> **YOUR OBJECTIVE**:
The reply should hold every line of the data below, unchanged, and none of the pictures.

━━ RECORDS SUPPLIED ━━

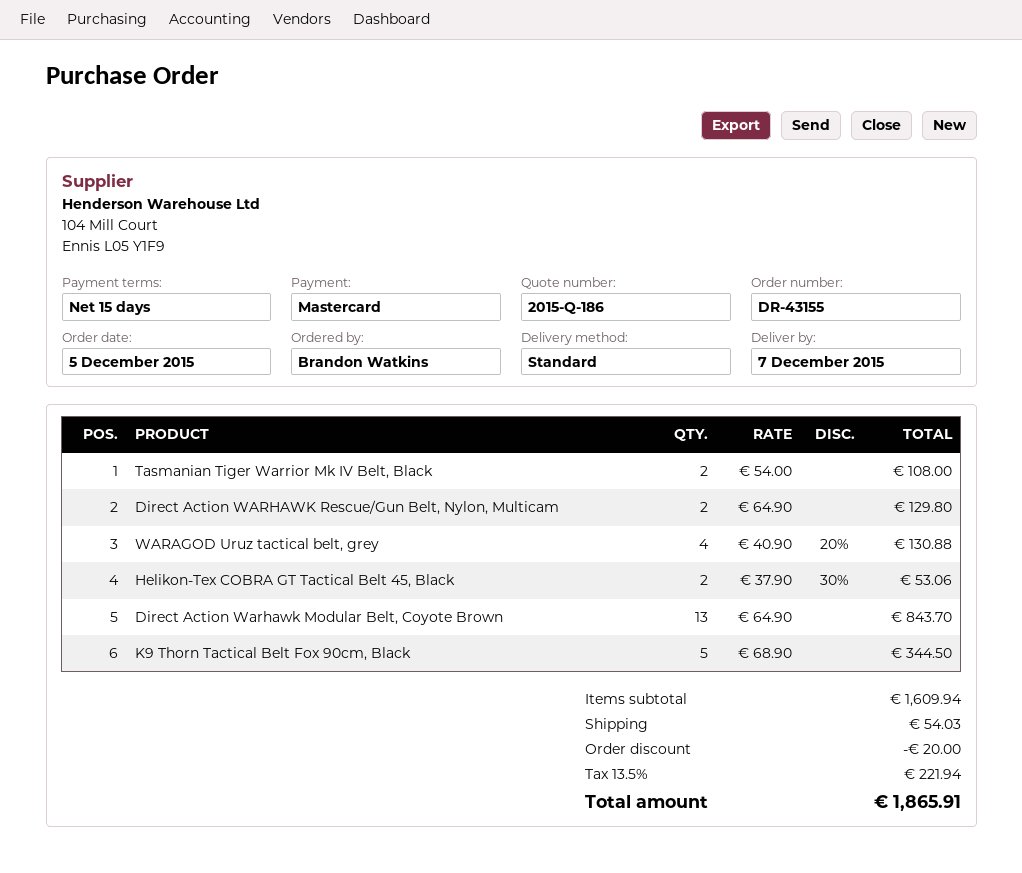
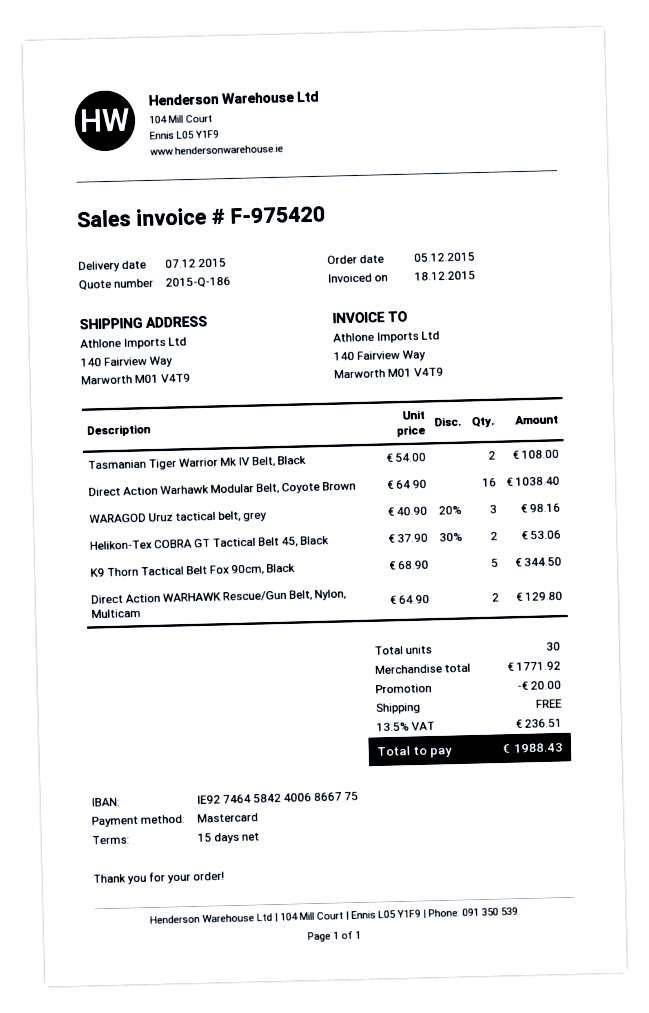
WARAGOD Uruz tactical belt, grey: 4 x 40.90 - 20% = 130.88 -> 3 x 40.90 - 20% = 98.16
Direct Action Warhawk Modular Belt, Coyote Brown: 13 x 64.90 = 843.70 -> 16 x 64.90 = 1038.40
subtotal: 1609.94 -> 1771.92
shipping: 54.03 -> 0.00
tax: 13.5% = 221.94 -> 13.5% = 236.51
total: 1865.91 -> 1988.43

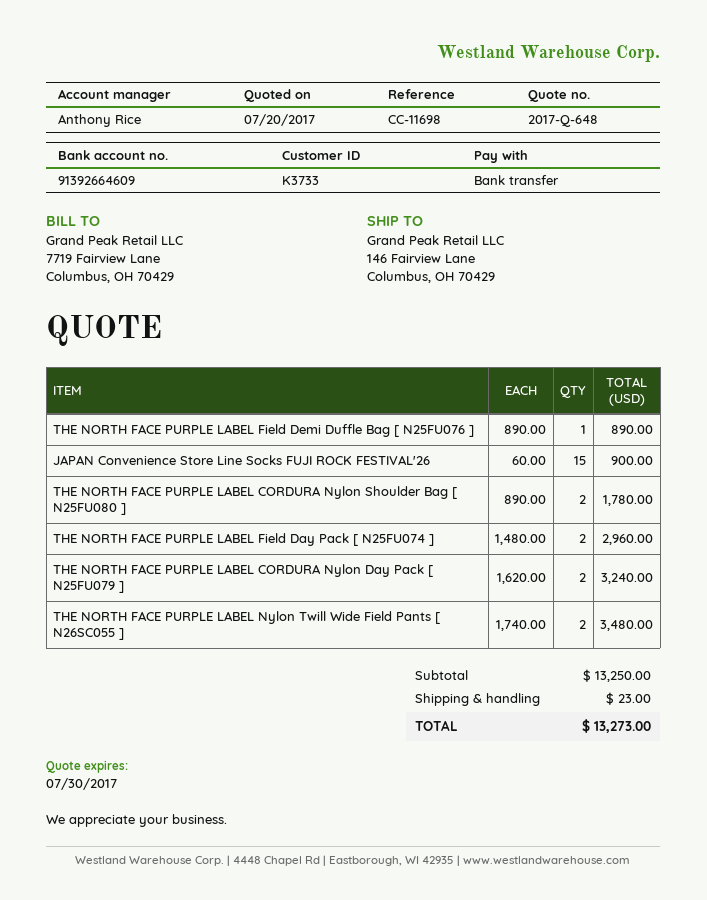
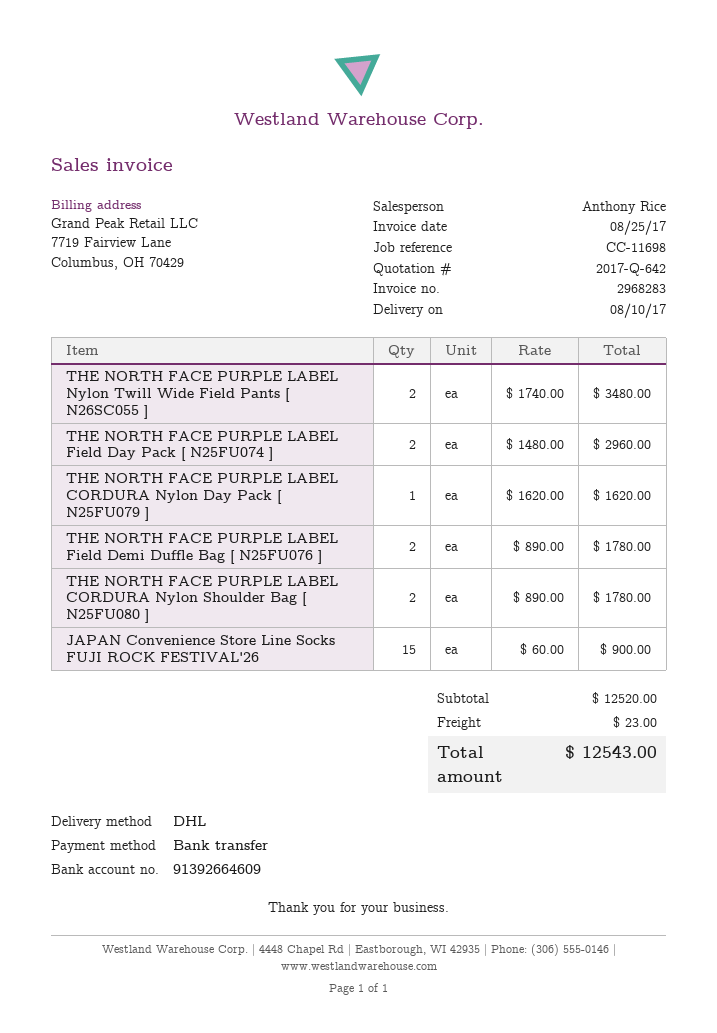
quote number: 2017-Q-648 -> 2017-Q-642
THE NORTH FACE PURPLE LABEL Field Demi Duffle Bag [ N25FU076 ]: 1 x 890.00 = 890.00 -> 2 x 890.00 = 1780.00
THE NORTH FACE PURPLE LABEL CORDURA Nylon Day Pack [ N25FU079 ]: 2 x 1620.00 = 3240.00 -> 1 x 1620.00 = 1620.00
subtotal: 13250.00 -> 12520.00
total: 13273.00 -> 12543.00

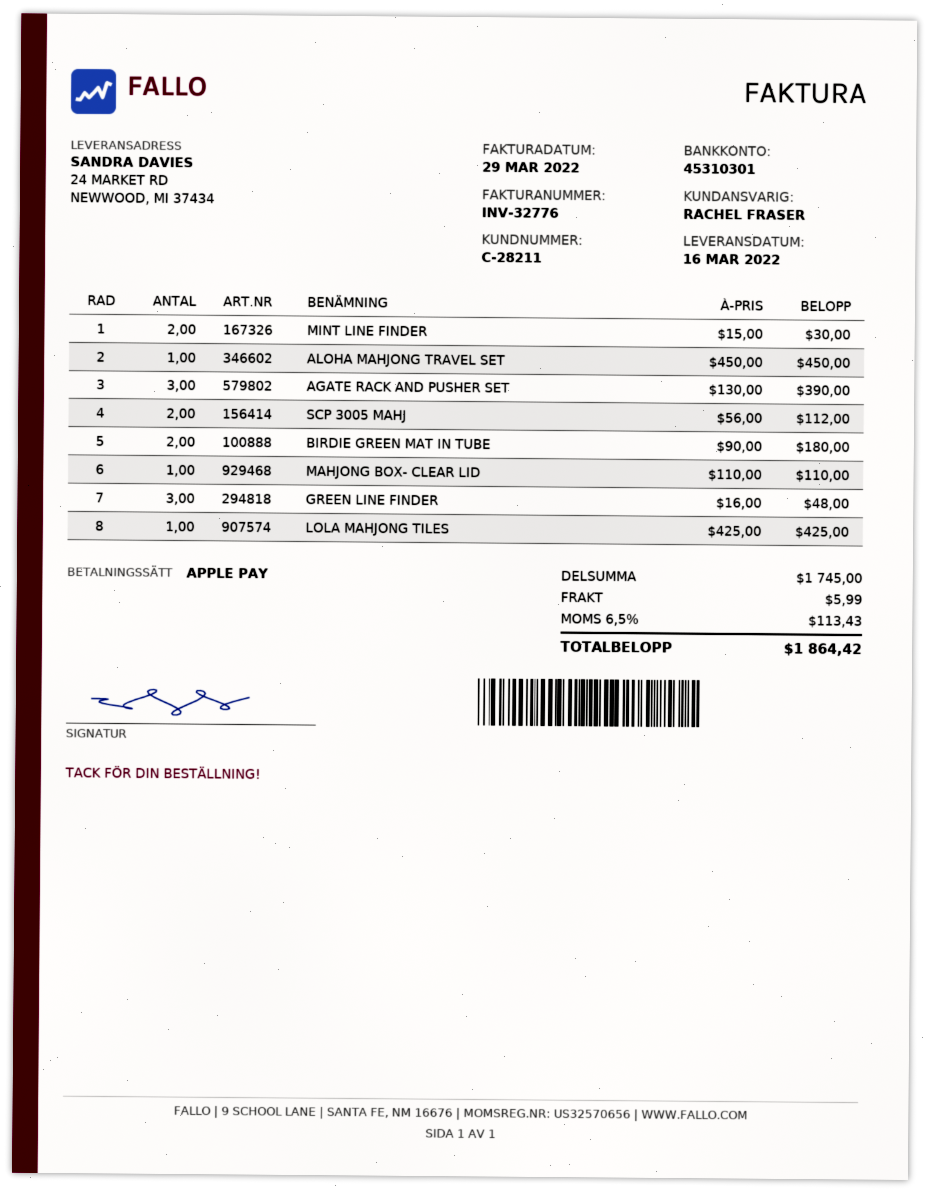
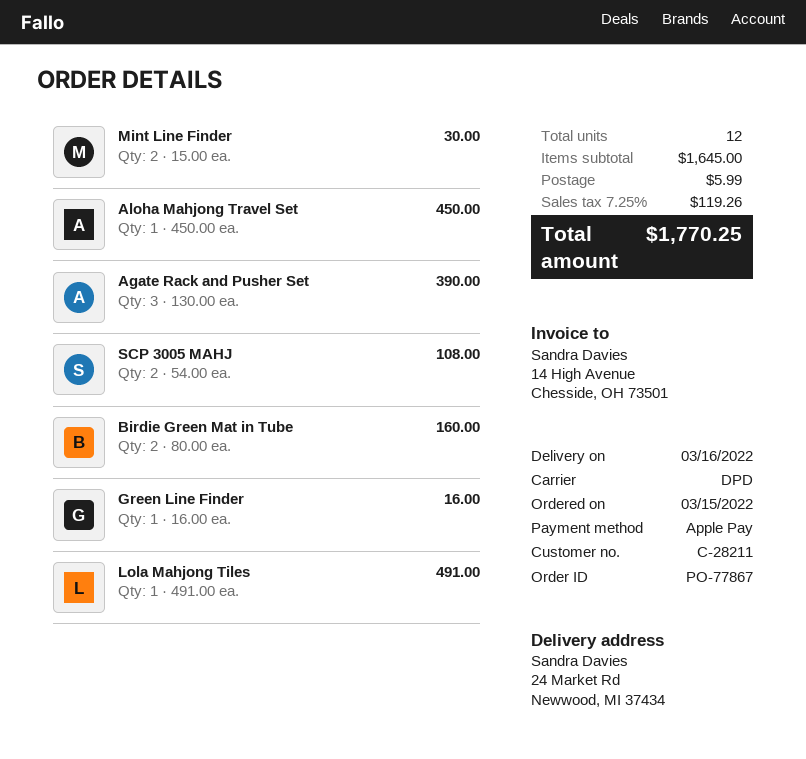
SCP 3005 MAHJ: 2 x 56.00 = 112.00 -> 2 x 54.00 = 108.00
BIRDIE GREEN MAT IN TUBE: 2 x 90.00 = 180.00 -> 2 x 80.00 = 160.00
MAHJONG BOX- CLEAR LID: 1 x 110.00 = 110.00 -> none
GREEN LINE FINDER: 3 x 16.00 = 48.00 -> 1 x 16.00 = 16.00
LOLA MAHJONG TILES: 1 x 425.00 = 425.00 -> 1 x 491.00 = 491.00
subtotal: 1745.00 -> 1645.00
tax: 6.5% = 113.43 -> 7.25% = 119.26
total: 1864.42 -> 1770.25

━━━

> **WRITTEN REPLY**:
WARAGOD Uruz tactical belt, grey: 4 x 40.90 - 20% = 130.88 -> 3 x 40.90 - 20% = 98.16
Direct Action Warhawk Modular Belt, Coyote Brown: 13 x 64.90 = 843.70 -> 16 x 64.90 = 1038.40
subtotal: 1609.94 -> 1771.92
shipping: 54.03 -> 0.00
tax: 13.5% = 221.94 -> 13.5% = 236.51
total: 1865.91 -> 1988.43

quote number: 2017-Q-648 -> 2017-Q-642
THE NORTH FACE PURPLE LABEL Field Demi Duffle Bag [ N25FU076 ]: 1 x 890.00 = 890.00 -> 2 x 890.00 = 1780.00
THE NORTH FACE PURPLE LABEL CORDURA Nylon Day Pack [ N25FU079 ]: 2 x 1620.00 = 3240.00 -> 1 x 1620.00 = 1620.00
subtotal: 13250.00 -> 12520.00
total: 13273.00 -> 12543.00

SCP 3005 MAHJ: 2 x 56.00 = 112.00 -> 2 x 54.00 = 108.00
BIRDIE GREEN MAT IN TUBE: 2 x 90.00 = 180.00 -> 2 x 80.00 = 160.00
MAHJONG BOX- CLEAR LID: 1 x 110.00 = 110.00 -> none
GREEN LINE FINDER: 3 x 16.00 = 48.00 -> 1 x 16.00 = 16.00
LOLA MAHJONG TILES: 1 x 425.00 = 425.00 -> 1 x 491.00 = 491.00
subtotal: 1745.00 -> 1645.00
tax: 6.5% = 113.43 -> 7.25% = 119.26
total: 1864.42 -> 1770.25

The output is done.